Now, let’s go back to Walmart and CVS. We know that these companies make billions of dollars in profits every year. What’s less talked about is that they pay millions of dollars in rent to a REIT called Realty Income Corp (NYSE:O).

Headquartered in San Diego, California, Realty Income has been in business since 1969. It was created with a very clear purpose: to provide investors with monthly dividends that increase over time. And during the past 48 years, the company has been delivering on that promise.

Realty Income has made 567 consecutive monthly dividend payments. Since the company’s listing on the New York Stock Exchange in 1994, it has delivered 93 dividend increases, the past 80 of which have been consecutive quarterly increases. (Source: “Monthly Dividend Commitment,” Realty Income Corp, last accessed October 24, 2017.)

The reason why Realty Income can deliver such strong dividend growth lies in its high-quality portfolio. The company has investments in more than 5,000 properties located in 49 states and Puerto Rico. Thanks to long-term net lease agreements with high-quality tenants, Realty Income can generate a predictable stream of rental income and pass that onto investors.

Of course, you can also buy shares of its tenant companies directly. However, most of them distribute quarterly rather than monthly. And their yields are not that impressive; WMT stock pays 2.32%, while CVS yields 2.63%. Realty Income, on the other hand, pays monthly dividends of $0.212 per share, which translates to an annual yield of 4.63%.

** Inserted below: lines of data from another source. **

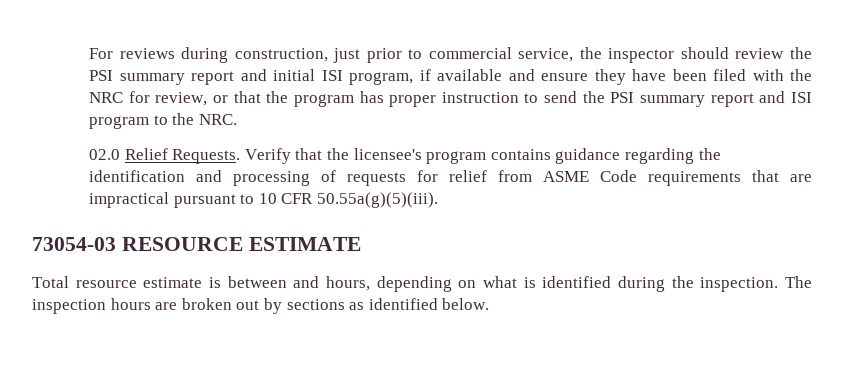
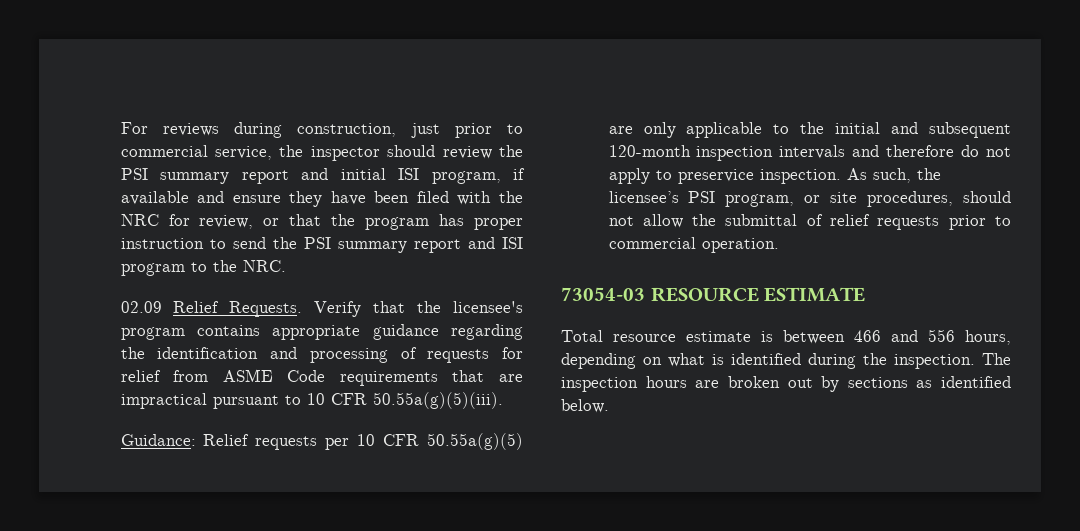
- 02.0 Relief Requests.
+ 02.09 Relief Requests.
- Verify that the licensee's program contains guidance regarding the identification and processing of requests for relief from ASME Code requirements that are impractical pursuant to 10 CFR 50.55a(g)(5)(iii).
+ Verify that the licensee's program contains appropriate guidance regarding the identification and processing of requests for relief from ASME Code requirements that are impractical pursuant to 10 CFR 50.55a(g)(5)(iii).
+ Guidance: Relief requests per 10 CFR 50.55a(g)(5) are only applicable to the initial and subsequent 120-month inspection intervals and therefore do not apply to preservice inspection. As such, the licensee’s PSI program, or site procedures, should not allow the submittal of relief requests prior to commercial operation.
- Total resource estimate is between and hours, depending on what is identified during the inspection.
+ Total resource estimate is between 466 and 556 hours, depending on what is identified during the inspection.

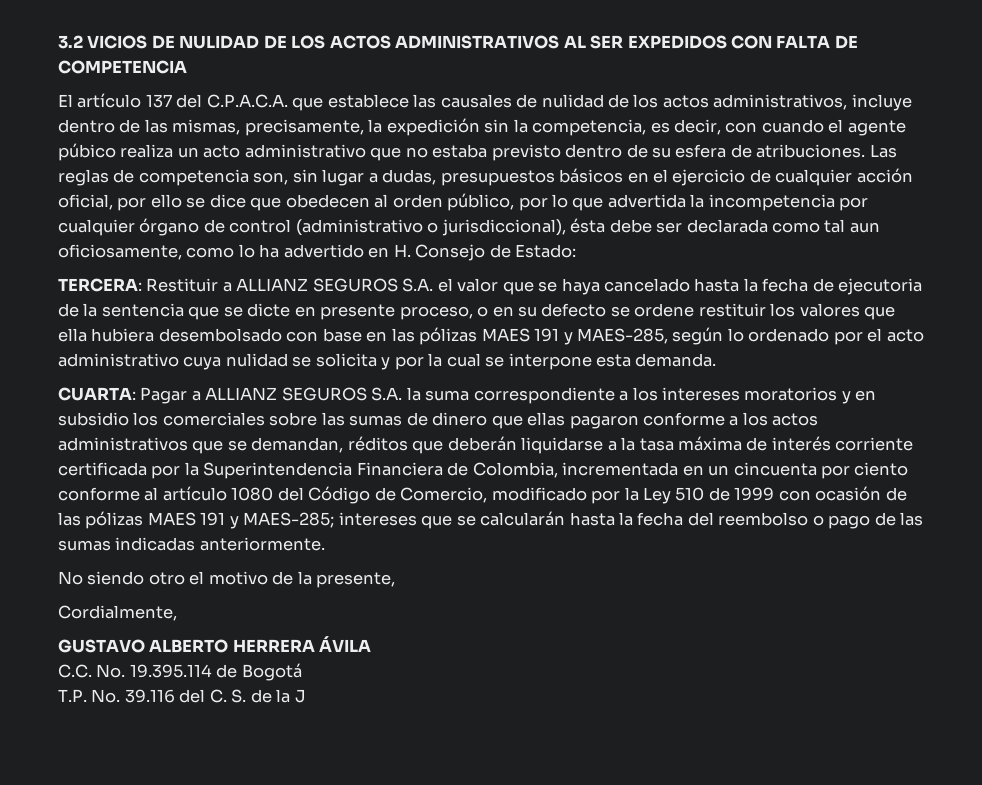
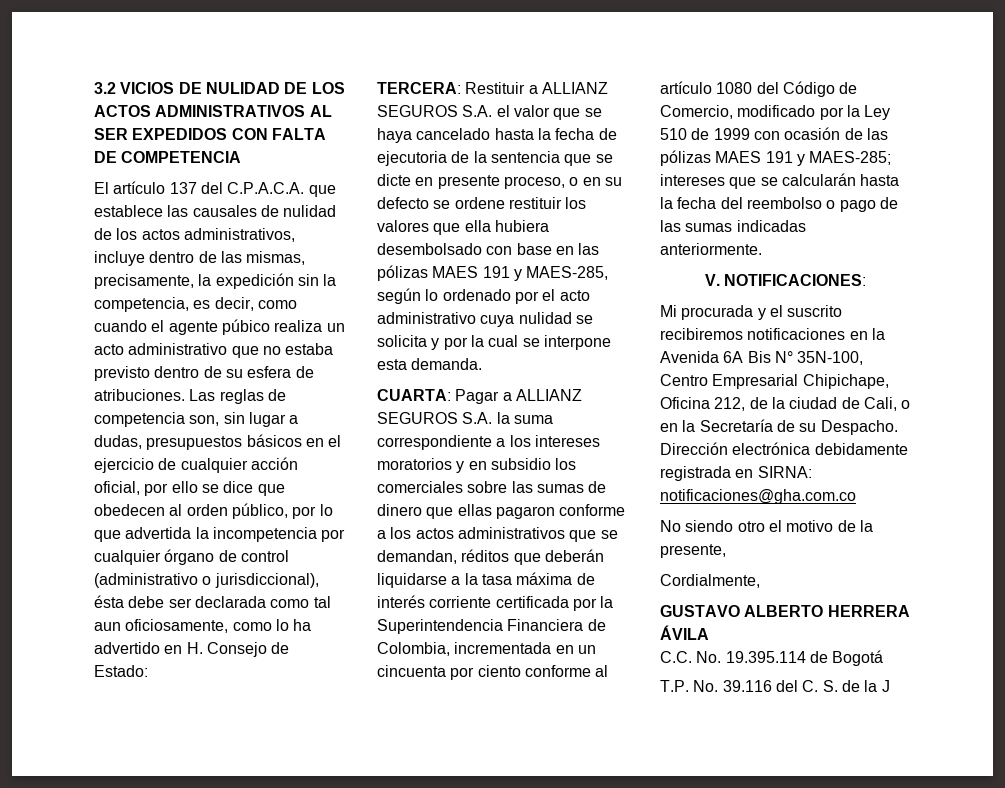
- El artículo 137 del C.P.A.C.A. que establece las causales de nulidad de los actos administrativos, incluye dentro de las mismas, precisamente, la expedición sin la competencia, es decir, con cuando el agente púbico realiza un acto administrativo que no estaba previsto dentro de su esfera de atribuciones.
+ El artículo 137 del C.P.A.C.A. que establece las causales de nulidad de los actos administrativos, incluye dentro de las mismas, precisamente, la expedición sin la competencia, es decir, como cuando el agente púbico realiza un acto administrativo que no estaba previsto dentro de su esfera de atribuciones.
+ V. NOTIFICACIONES:
+ Mi procurada y el suscrito recibiremos notificaciones en la Avenida 6A Bis N° 35N-100, Centro Empresarial Chipichape, Oficina 212, de la ciudad de Cali, o en la Secretaría de su Despacho. Dirección electrónica debidamente registrada en SIRNA: notificaciones@gha.com.co

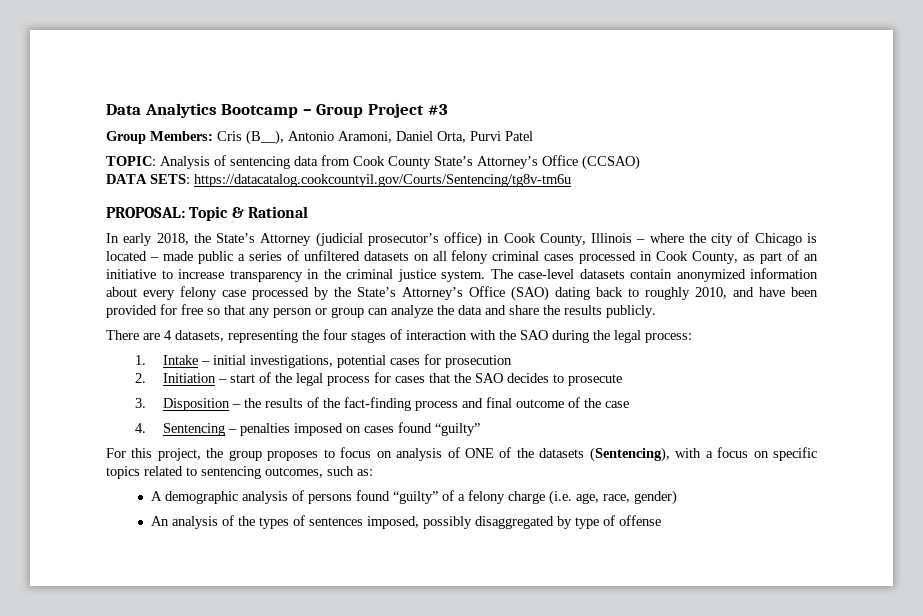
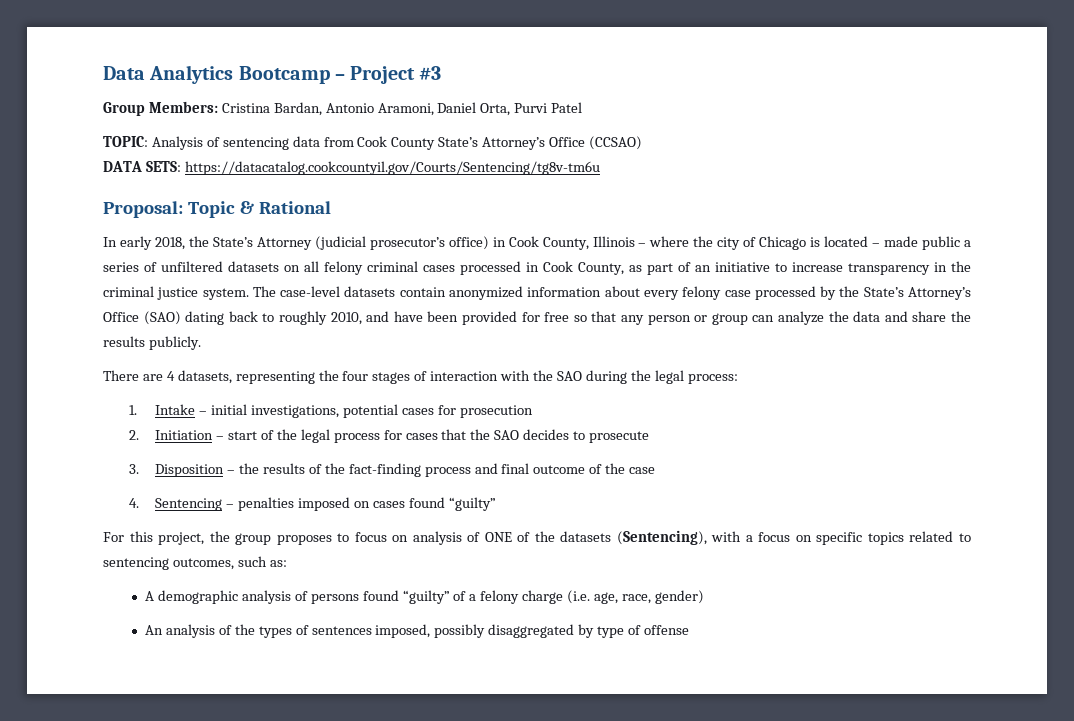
- Data Analytics Bootcamp – Group Project #3
+ Data Analytics Bootcamp – Project #3
- Group Members: Cris (B__), Antonio Aramoni, Daniel Orta, Purvi Patel
+ Group Members: Cristina Bardan, Antonio Aramoni, Daniel Orta, Purvi Patel
- PROPOSAL: Topic & Rational
+ Proposal: Topic & Rational

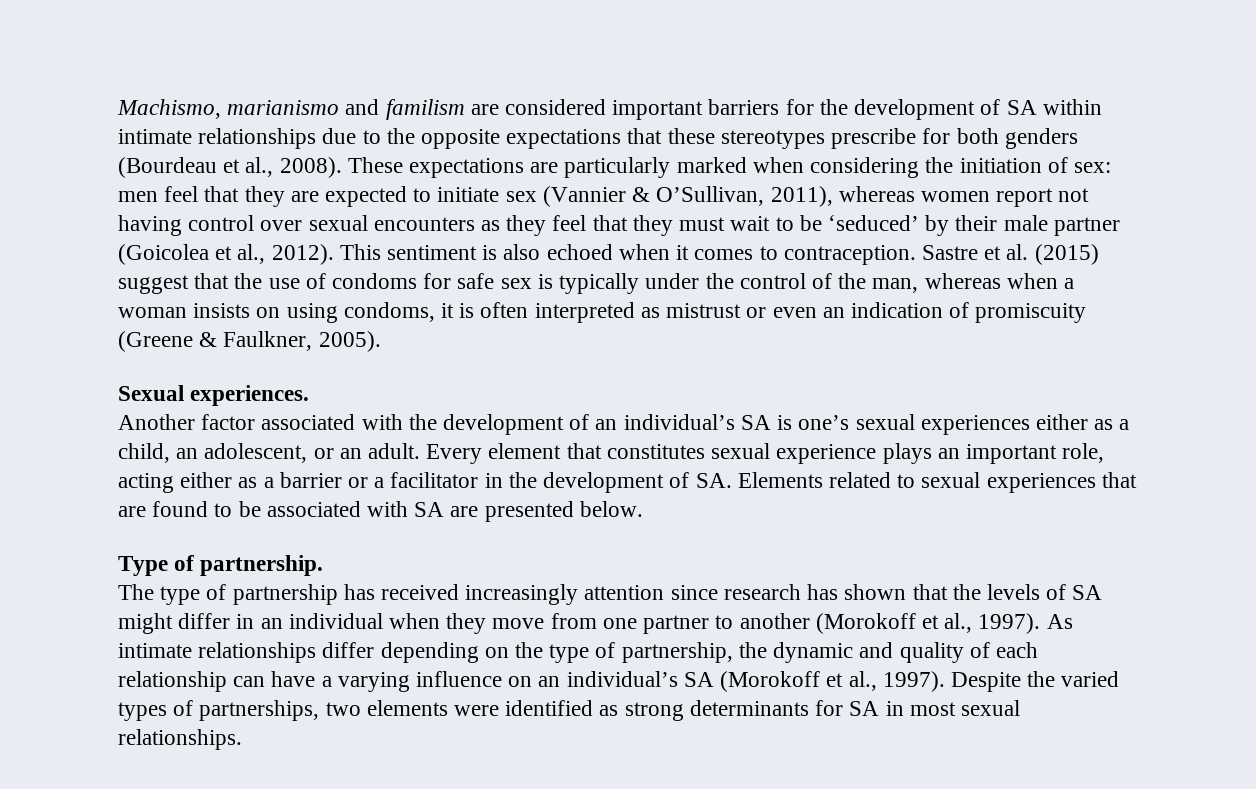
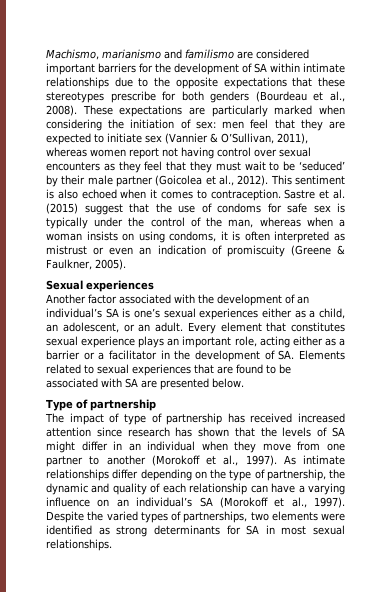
- Machismo, marianismo and familism are considered important barriers for the development of SA within intimate relationships due to the opposite expectations that these stereotypes prescribe for both genders (Bourdeau et al., 2008).
+ Machismo, marianismo and familismo are considered important barriers for the development of SA within intimate relationships due to the opposite expectations that these stereotypes prescribe for both genders (Bourdeau et al., 2008).
- Sexual experiences.
+ Sexual experiences
- Type of partnership.
+ Type of partnership
- The type of partnership has received increasingly attention since research has shown that the levels of SA might differ in an individual when they move from one partner to another (Morokoff et al., 1997).
+ The impact of type of partnership has received increased attention since research has shown that the levels of SA might differ in an individual when they move from one partner to another (Morokoff et al., 1997).

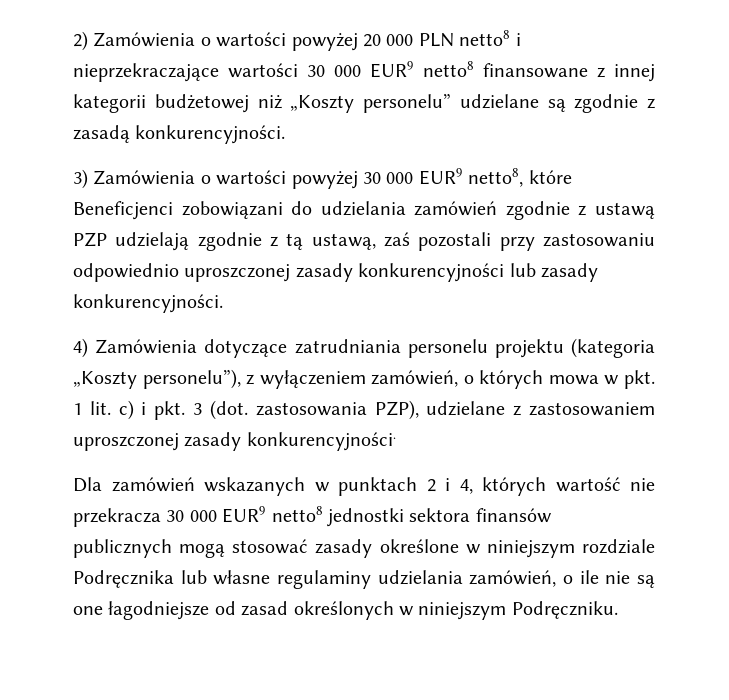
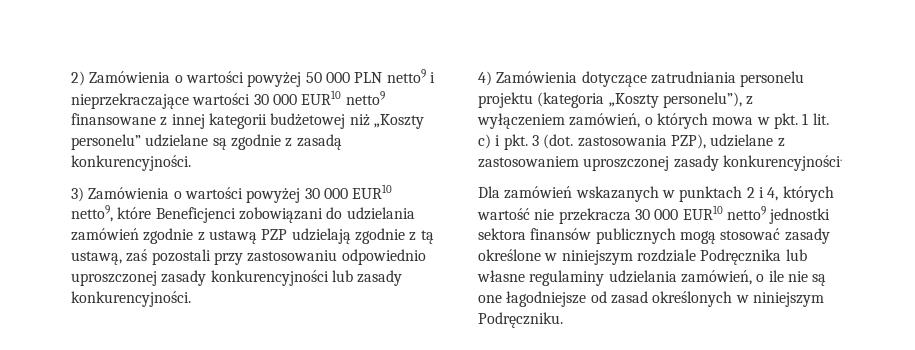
- 2) Zamówienia o wartości powyżej 20 000 PLN netto8 i nieprzekraczające wartości 30 000 EUR9 netto8 finansowane z innej kategorii budżetowej niż „Koszty personelu” udzielane są zgodnie z zasadą konkurencyjności.
+ 2) Zamówienia o wartości powyżej 50 000 PLN netto9 i nieprzekraczające wartości 30 000 EUR10 netto9 finansowane z innej kategorii budżetowej niż „Koszty personelu” udzielane są zgodnie z zasadą konkurencyjności.
- 3) Zamówienia o wartości powyżej 30 000 EUR9 netto8, które Beneficjenci zobowiązani do udzielania zamówień zgodnie z ustawą PZP udzielają zgodnie z tą ustawą, zaś pozostali przy zastosowaniu odpowiednio uproszczonej zasady konkurencyjności lub zasady konkurencyjności.
+ 3) Zamówienia o wartości powyżej 30 000 EUR10 netto9, które Beneficjenci zobowiązani do udzielania zamówień zgodnie z ustawą PZP udzielają zgodnie z tą ustawą, zaś pozostali przy zastosowaniu odpowiednio uproszczonej zasady konkurencyjności lub zasady konkurencyjności.
- Dla zamówień wskazanych w punktach 2 i 4, których wartość nie przekracza 30 000 EUR9 netto8 jednostki sektora finansów publicznych mogą stosować zasady określone w niniejszym rozdziale Podręcznika lub własne regulaminy udzielania zamówień, o ile nie są one łagodniejsze od zasad określonych w niniejszym Podręczniku.
+ Dla zamówień wskazanych w punktach 2 i 4, których wartość nie przekracza 30 000 EUR10 netto9 jednostki sektora finansów publicznych mogą stosować zasady określone w niniejszym rozdziale Podręcznika lub własne regulaminy udzielania zamówień, o ile nie są one łagodniejsze od zasad określonych w niniejszym Podręczniku.

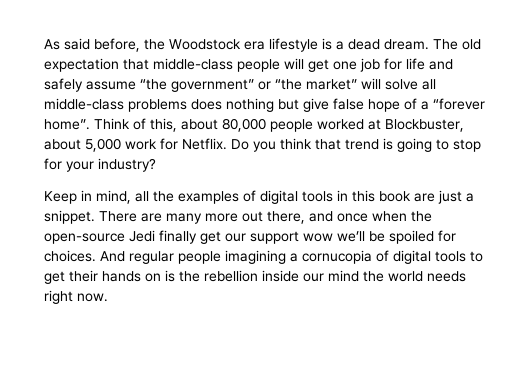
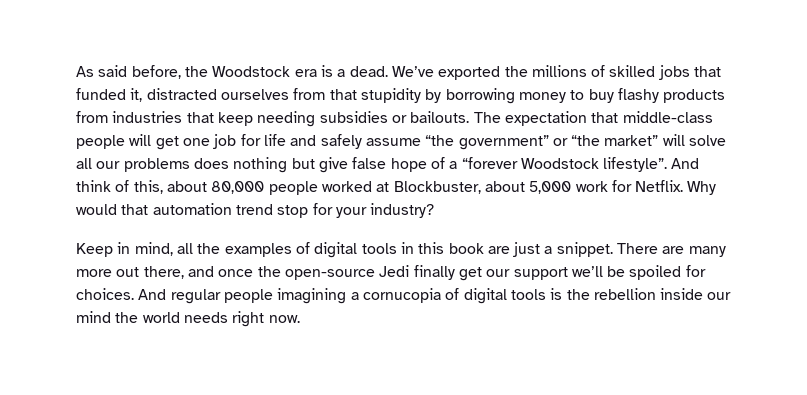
- As said before, the Woodstock era lifestyle is a dead dream. The old expectation that middle-class people will get one job for life and safely assume “the government” or “the market” will solve all middle-class problems does nothing but give false hope of a “forever home”. Think of this, about 80,000 people worked at Blockbuster, about 5,000 work for Netflix.
+ As said before, the Woodstock era is a dead. We’ve exported the millions of skilled jobs that funded it, distracted ourselves from that stupidity by borrowing money to buy flashy products from industries that keep needing subsidies or bailouts. The expectation that middle-class people will get one job for life and safely assume “the government” or “the market” will solve all our problems does nothing but give false hope of a “forever Woodstock lifestyle”. And think of this, about 80,000 people worked at Blockbuster, about 5,000 work for Netflix.
- Do you think that trend is going to stop for your industry?
+ Why would that automation trend stop for your industry?
- There are many more out there, and once when the open-source Jedi finally get our support wow we’ll be spoiled for choices.
+ There are many more out there, and once the open-source Jedi finally get our support we’ll be spoiled for choices.
- And regular people imagining a cornucopia of digital tools to get their hands on is the rebellion inside our mind the world needs right now.
+ And regular people imagining a cornucopia of digital tools is the rebellion inside our mind the world needs right now.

In fact, since the average yield of S&P 500 companies right now is just 1.88%, investors purchasing Realty Income shares today would lock in a yield more than double the benchmark’s average.

Mind you, Wal-Mart and CVS are just two of the high-profile U.S. companies that make regular payments to Realty Income. The company’s top 20 tenants also include Walgreens Boots Alliance Inc (NASDAQ:WBA), FedEx Corporation (NYSE:FDX), and Rite Aid Corporation (NYSE:RAD), just to name a few.

Don’t forget that real estate is known to be an inflation-proof business. As the price level increases over time, Realty Income would be earning higher rental income, which in turn would translate to bigger dividend checks for its shareholders.

Whether you are saving for retirement or already enjoying your golden years, Realty Income’s monthly dividends are certainly worth considering.